Task data:
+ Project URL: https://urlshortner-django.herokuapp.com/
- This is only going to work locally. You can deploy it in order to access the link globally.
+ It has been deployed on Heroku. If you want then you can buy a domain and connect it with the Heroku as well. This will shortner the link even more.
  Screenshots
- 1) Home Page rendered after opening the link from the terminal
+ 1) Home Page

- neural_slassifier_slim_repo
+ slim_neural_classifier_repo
--
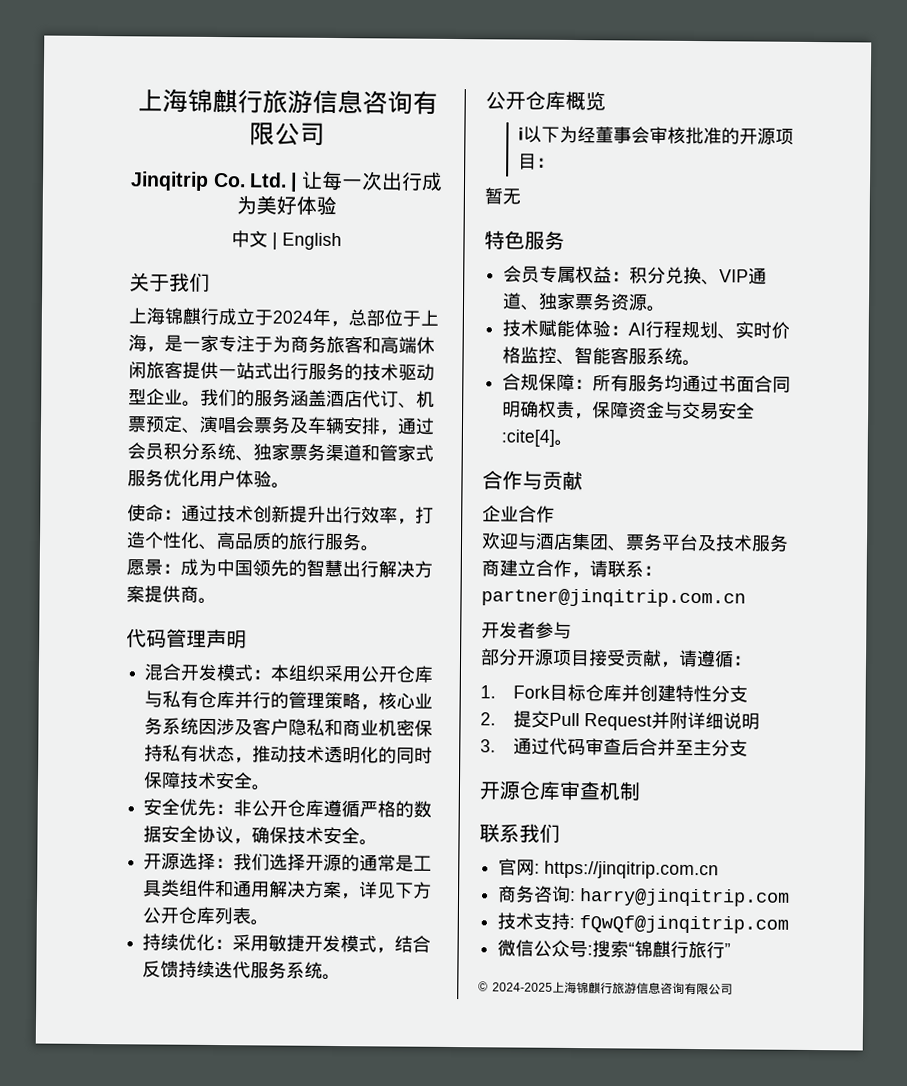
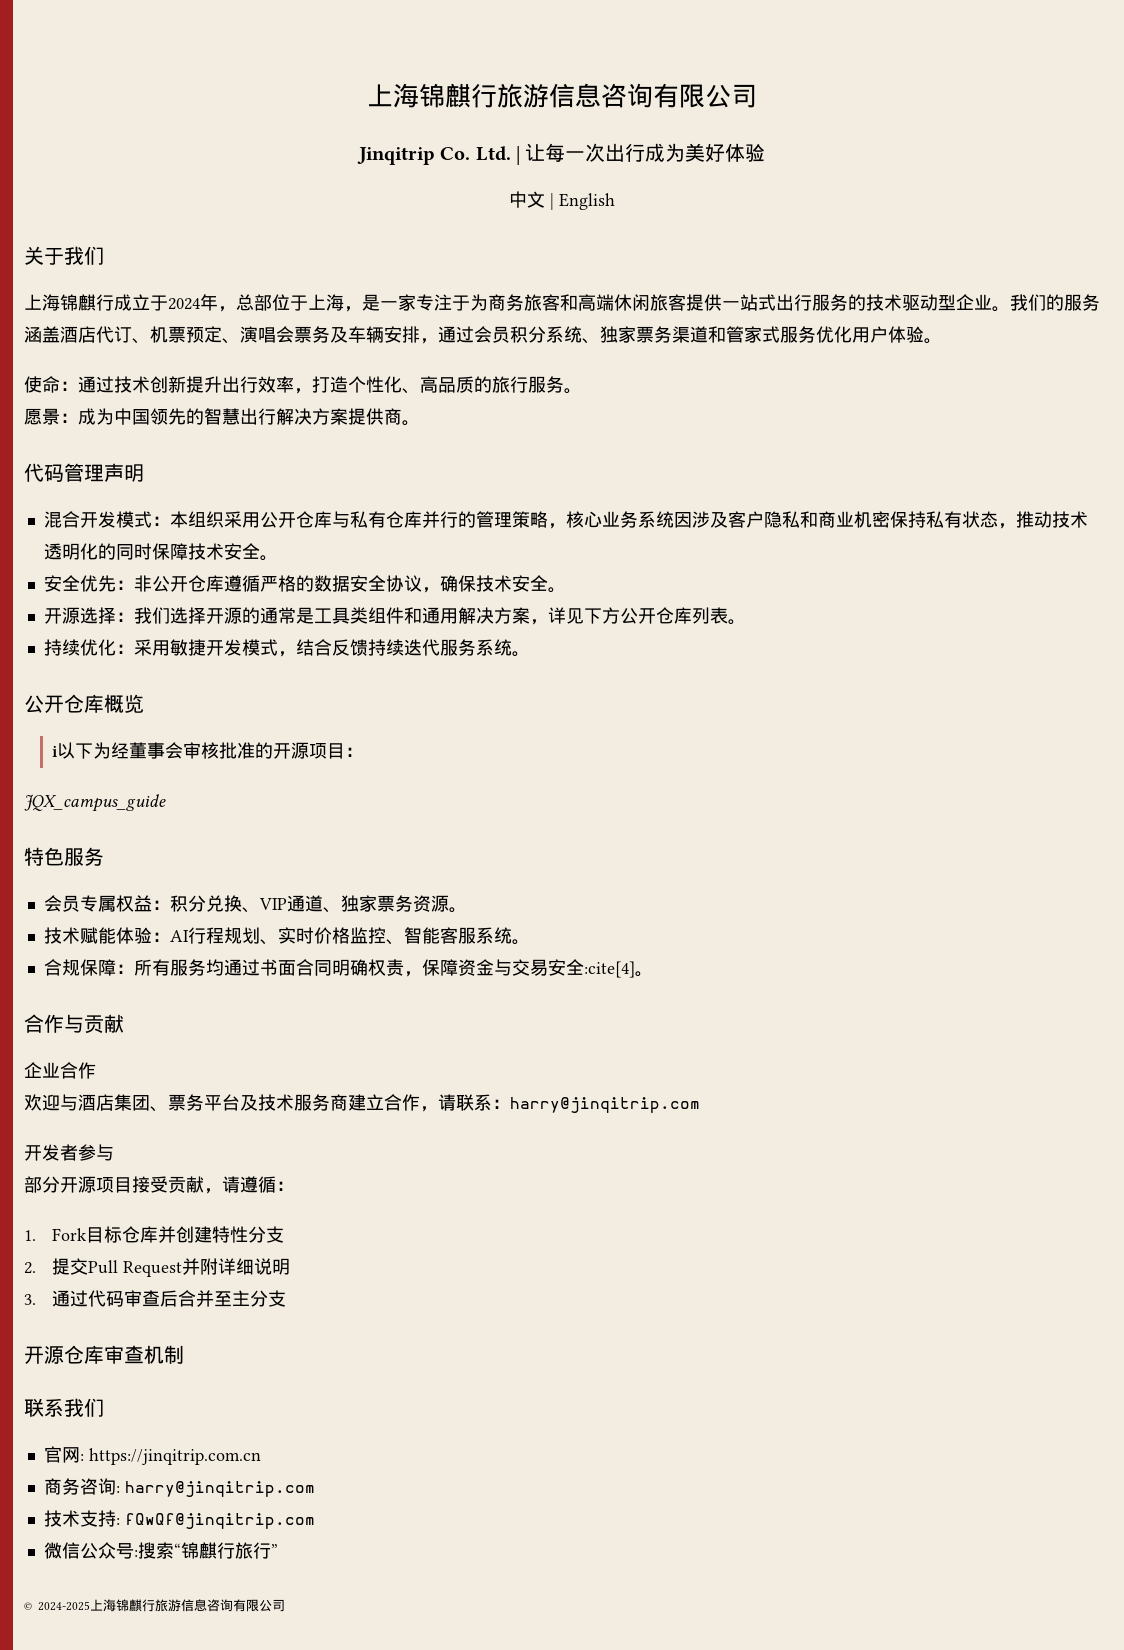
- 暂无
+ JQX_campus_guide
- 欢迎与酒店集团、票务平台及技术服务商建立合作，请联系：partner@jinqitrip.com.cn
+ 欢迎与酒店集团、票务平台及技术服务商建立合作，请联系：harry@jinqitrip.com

What needs to be done: Return each line of the records above in which the word "票务平台及技术服务商建立合作" occurs.

Problem solution:
- 欢迎与酒店集团、票务平台及技术服务商建立合作，请联系：partner@jinqitrip.com.cn
+ 欢迎与酒店集团、票务平台及技术服务商建立合作，请联系：harry@jinqitrip.com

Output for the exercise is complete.